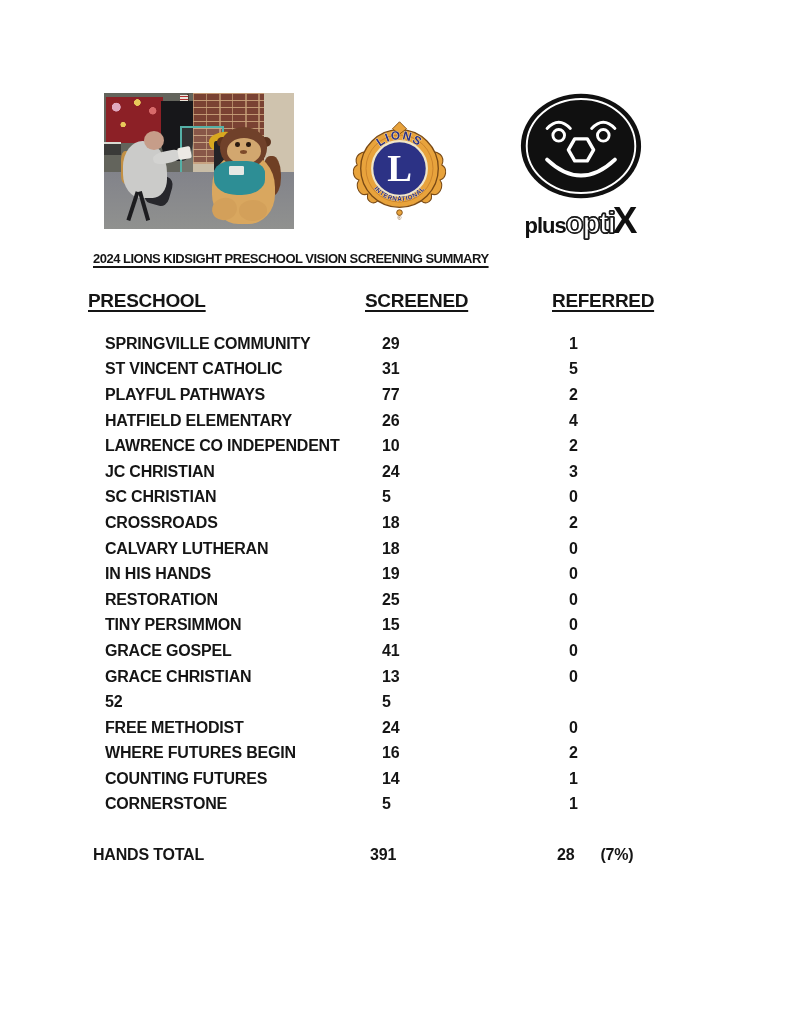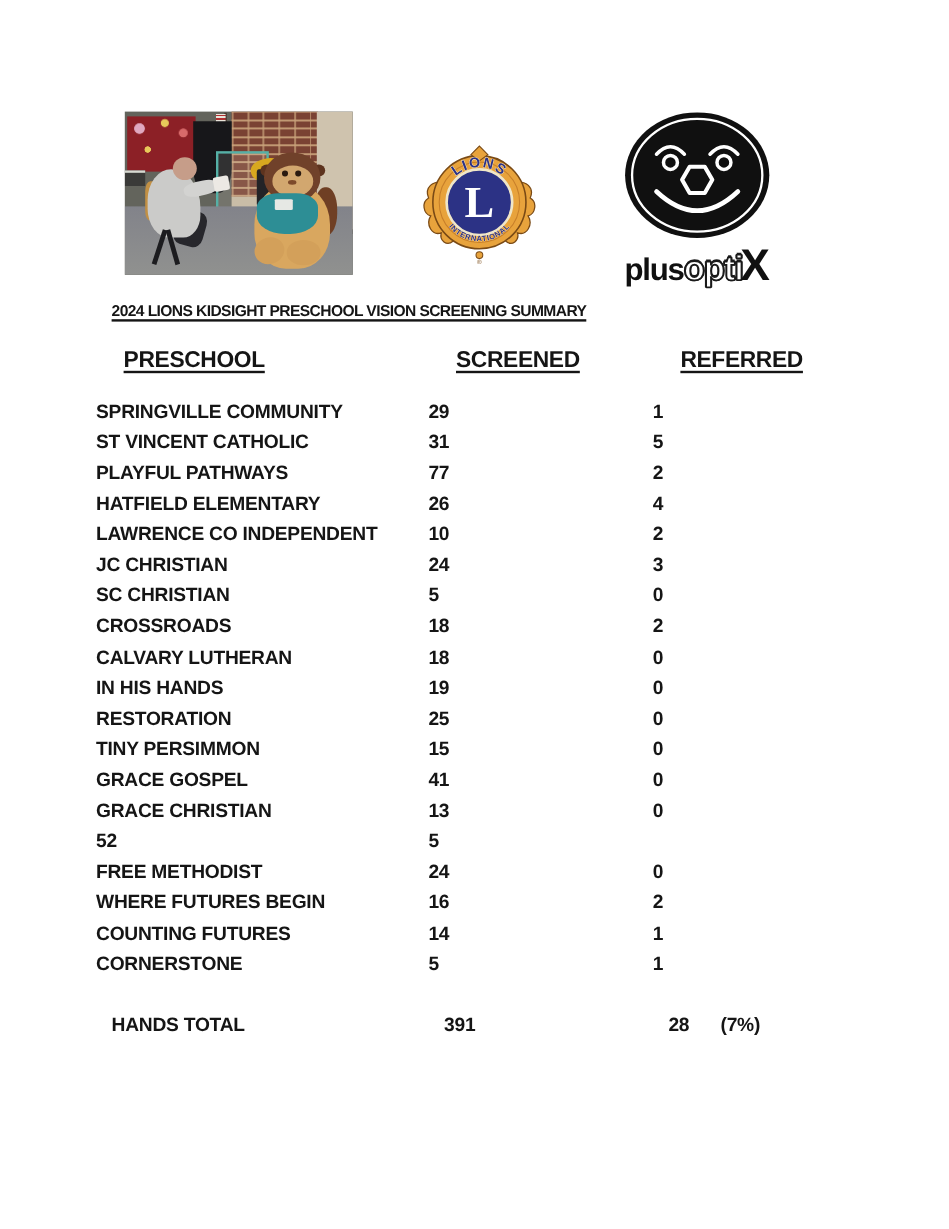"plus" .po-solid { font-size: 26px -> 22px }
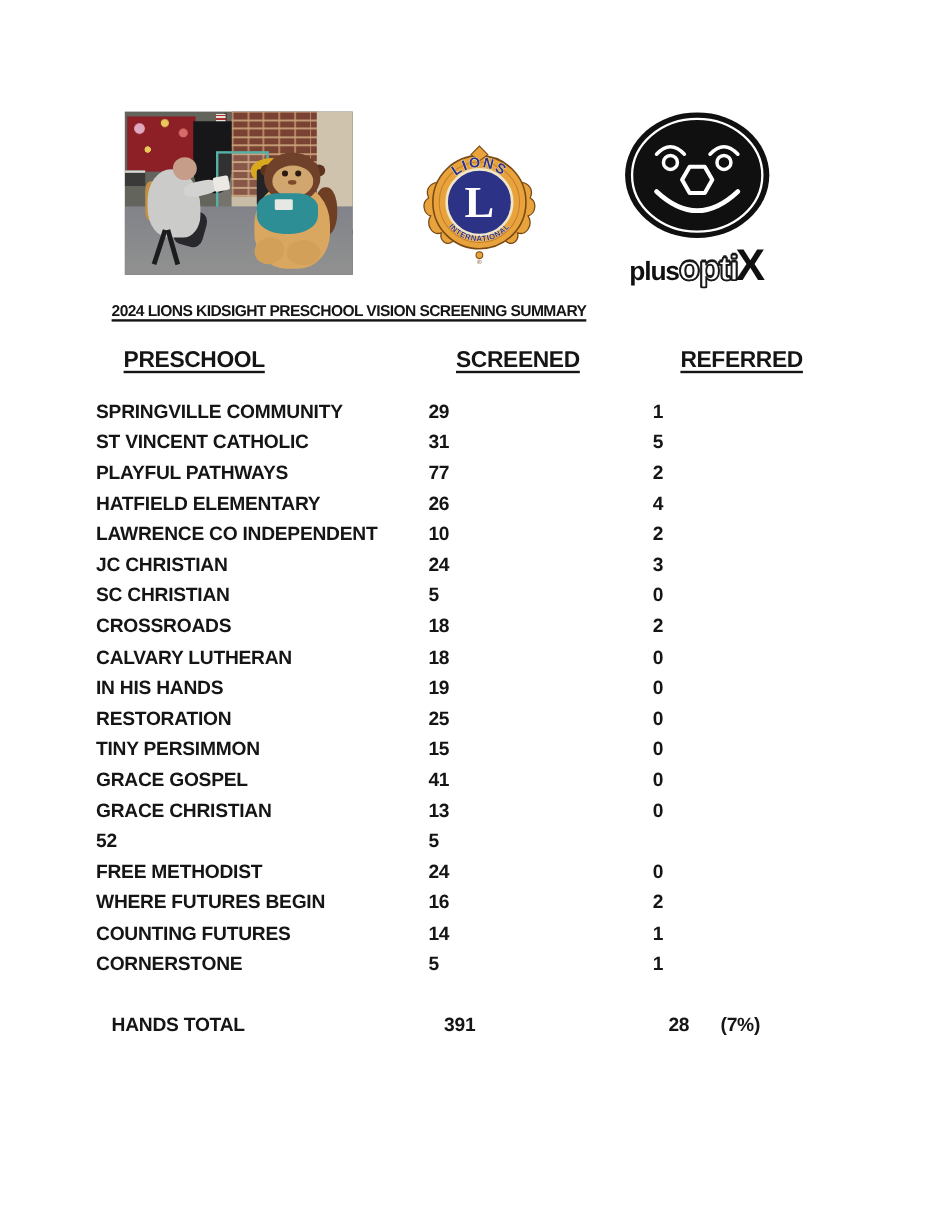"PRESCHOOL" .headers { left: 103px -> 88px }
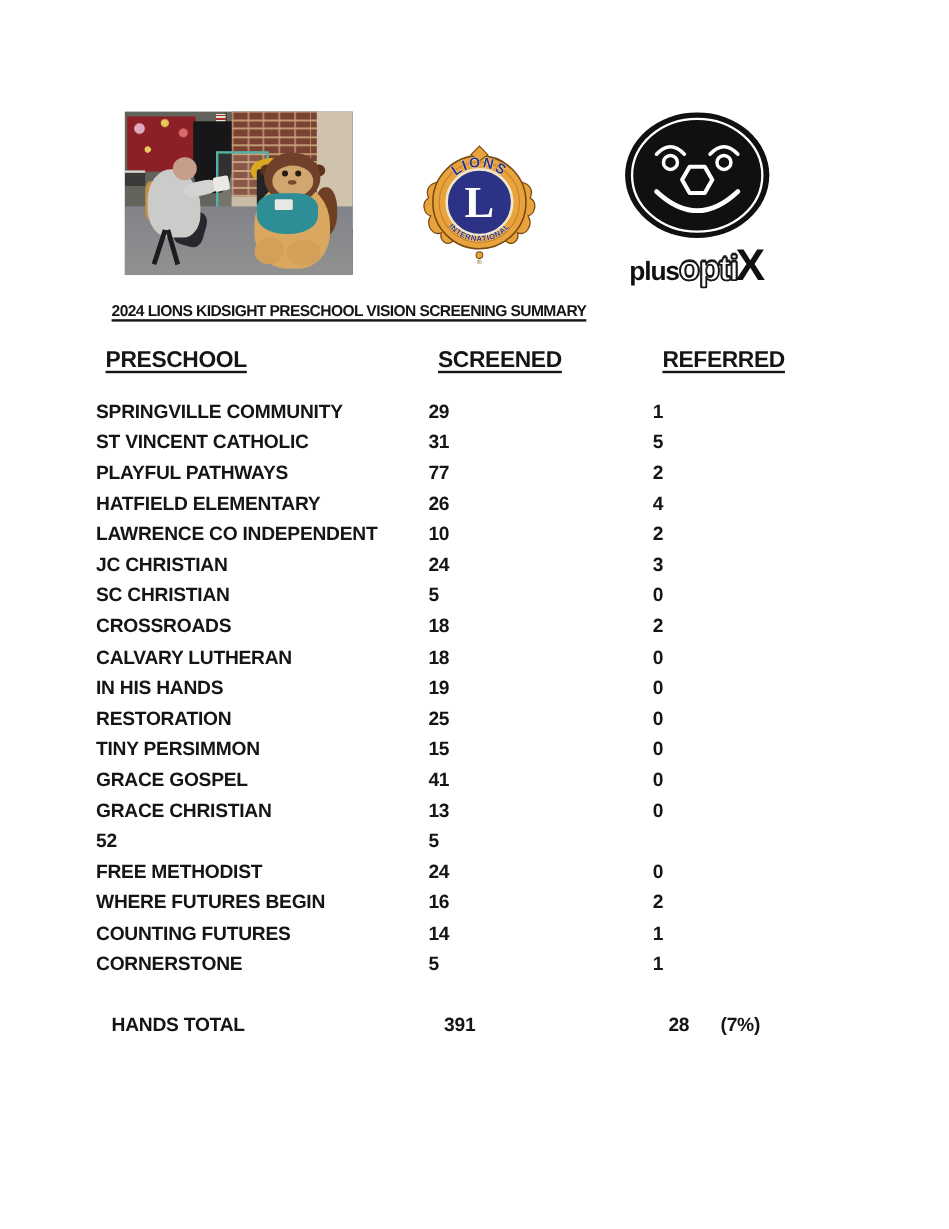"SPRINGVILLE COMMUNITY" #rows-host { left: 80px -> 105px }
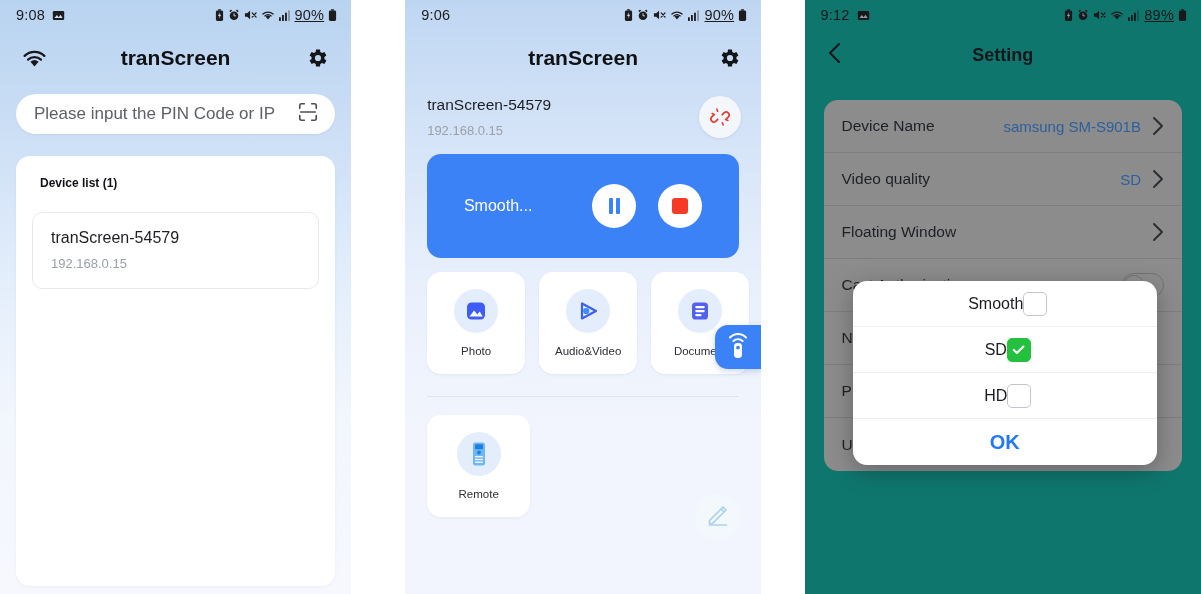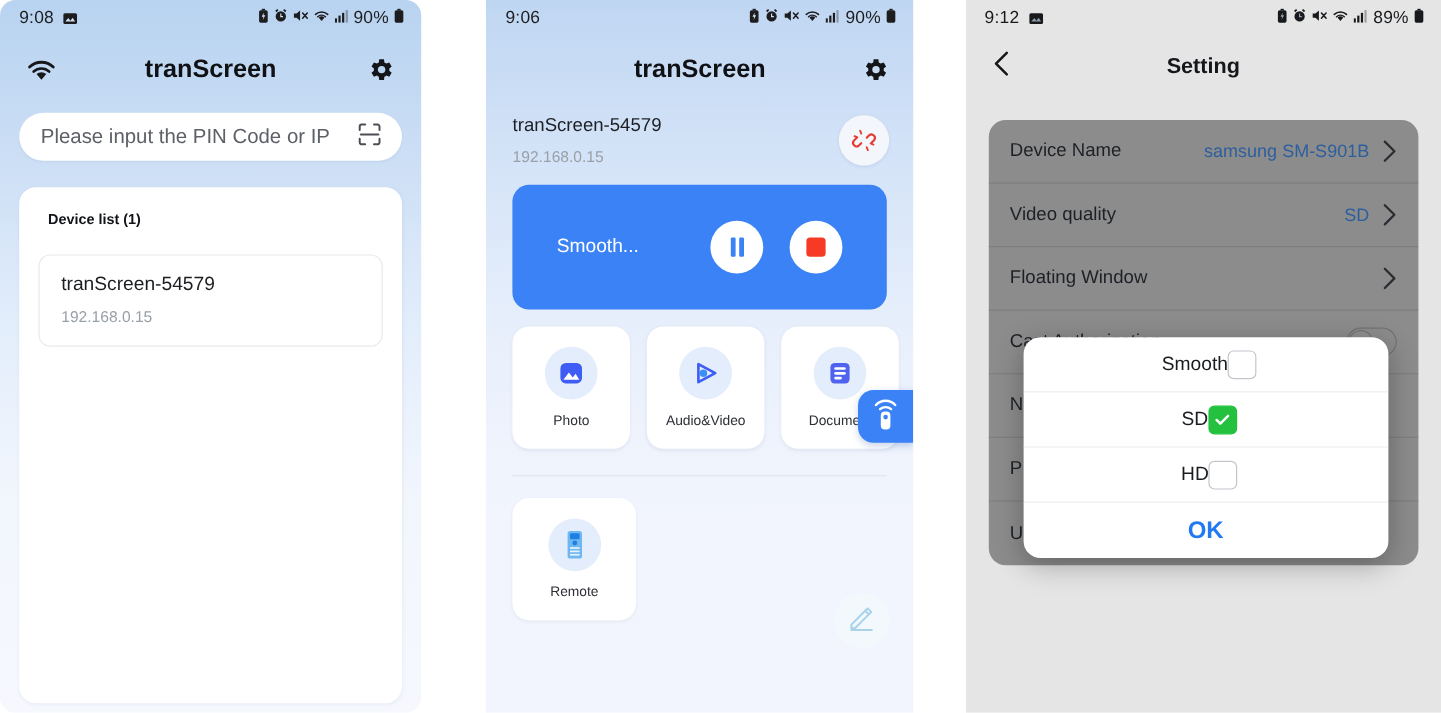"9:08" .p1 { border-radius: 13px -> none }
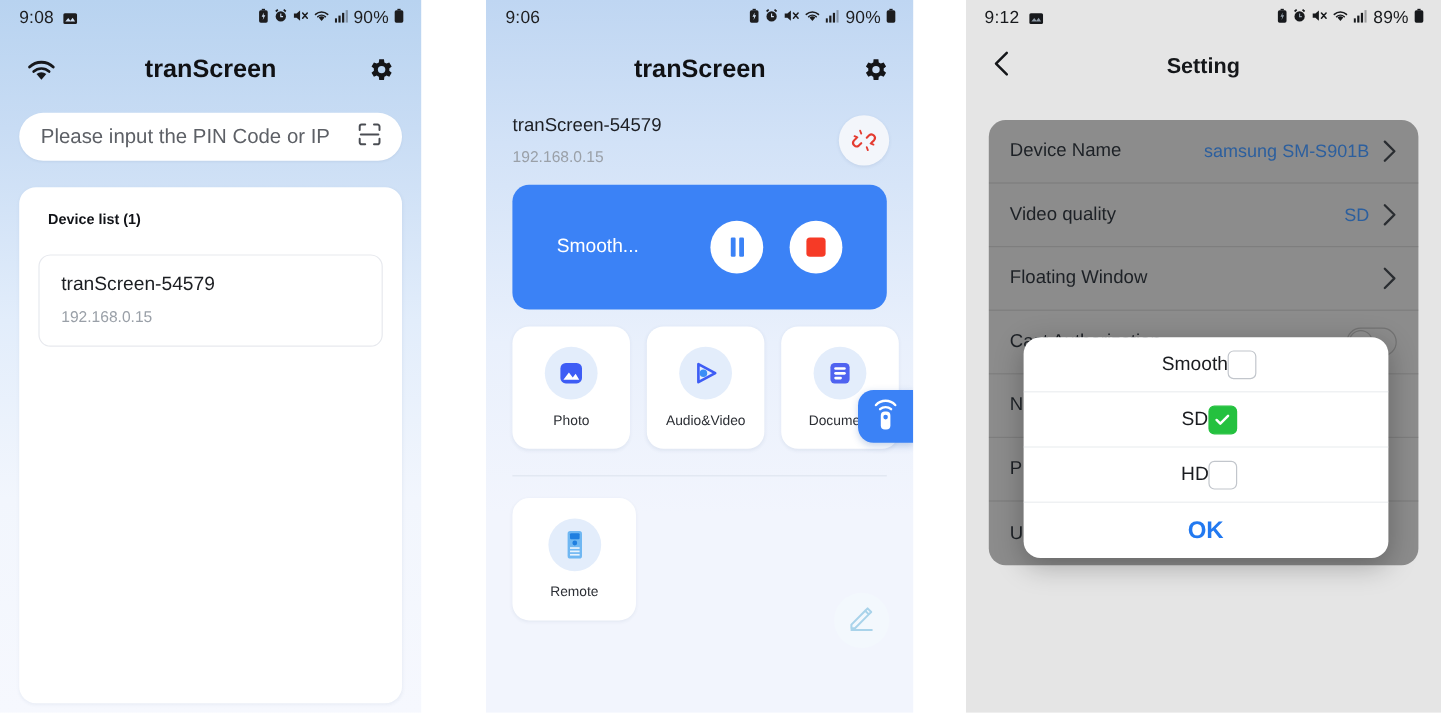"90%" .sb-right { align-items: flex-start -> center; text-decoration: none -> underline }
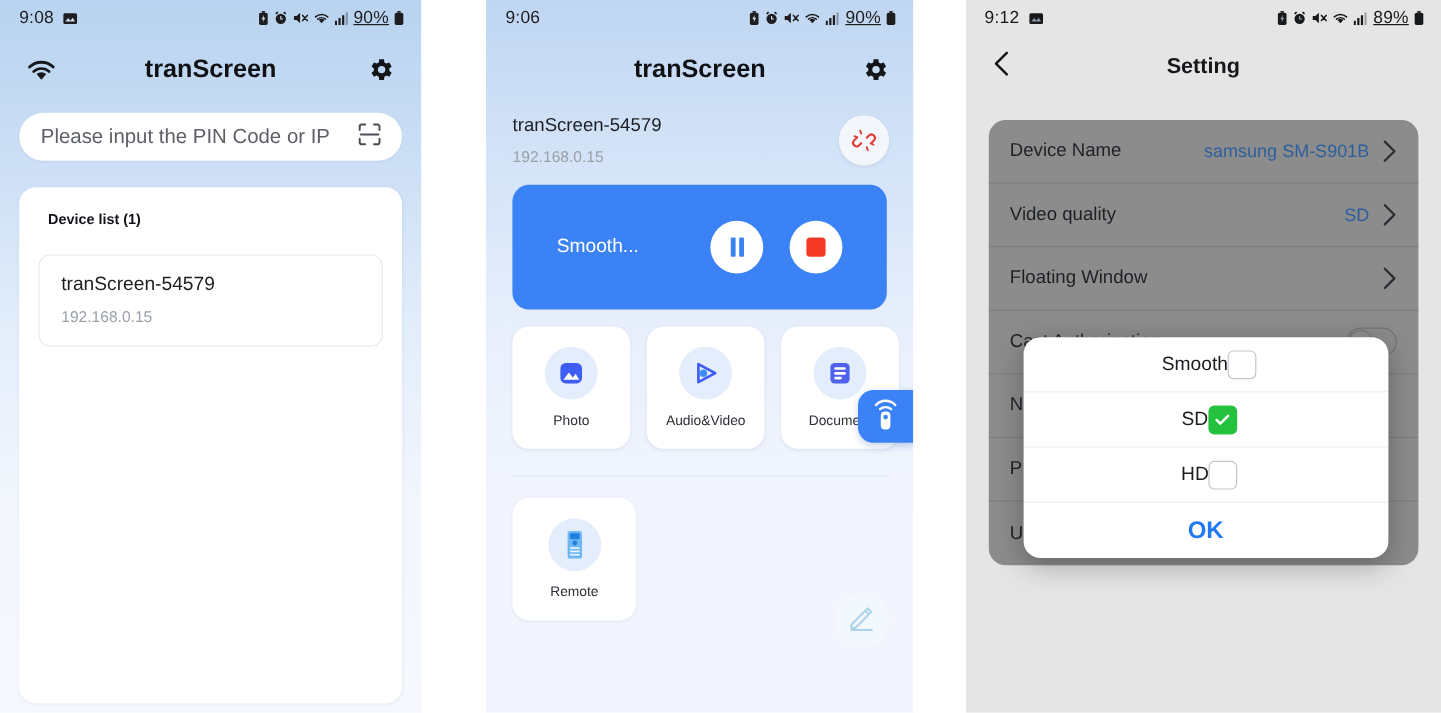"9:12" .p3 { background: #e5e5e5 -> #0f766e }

-*-

Make an exact copy of only those lines that run from the line with "border-radius: 13px ->" through the end of the records, excluding pictures.

▶ [Exercise answer]:
"9:08" .p1 { border-radius: 13px -> none }
"90%" .sb-right { align-items: flex-start -> center; text-decoration: none -> underline }
"9:12" .p3 { background: #e5e5e5 -> #0f766e }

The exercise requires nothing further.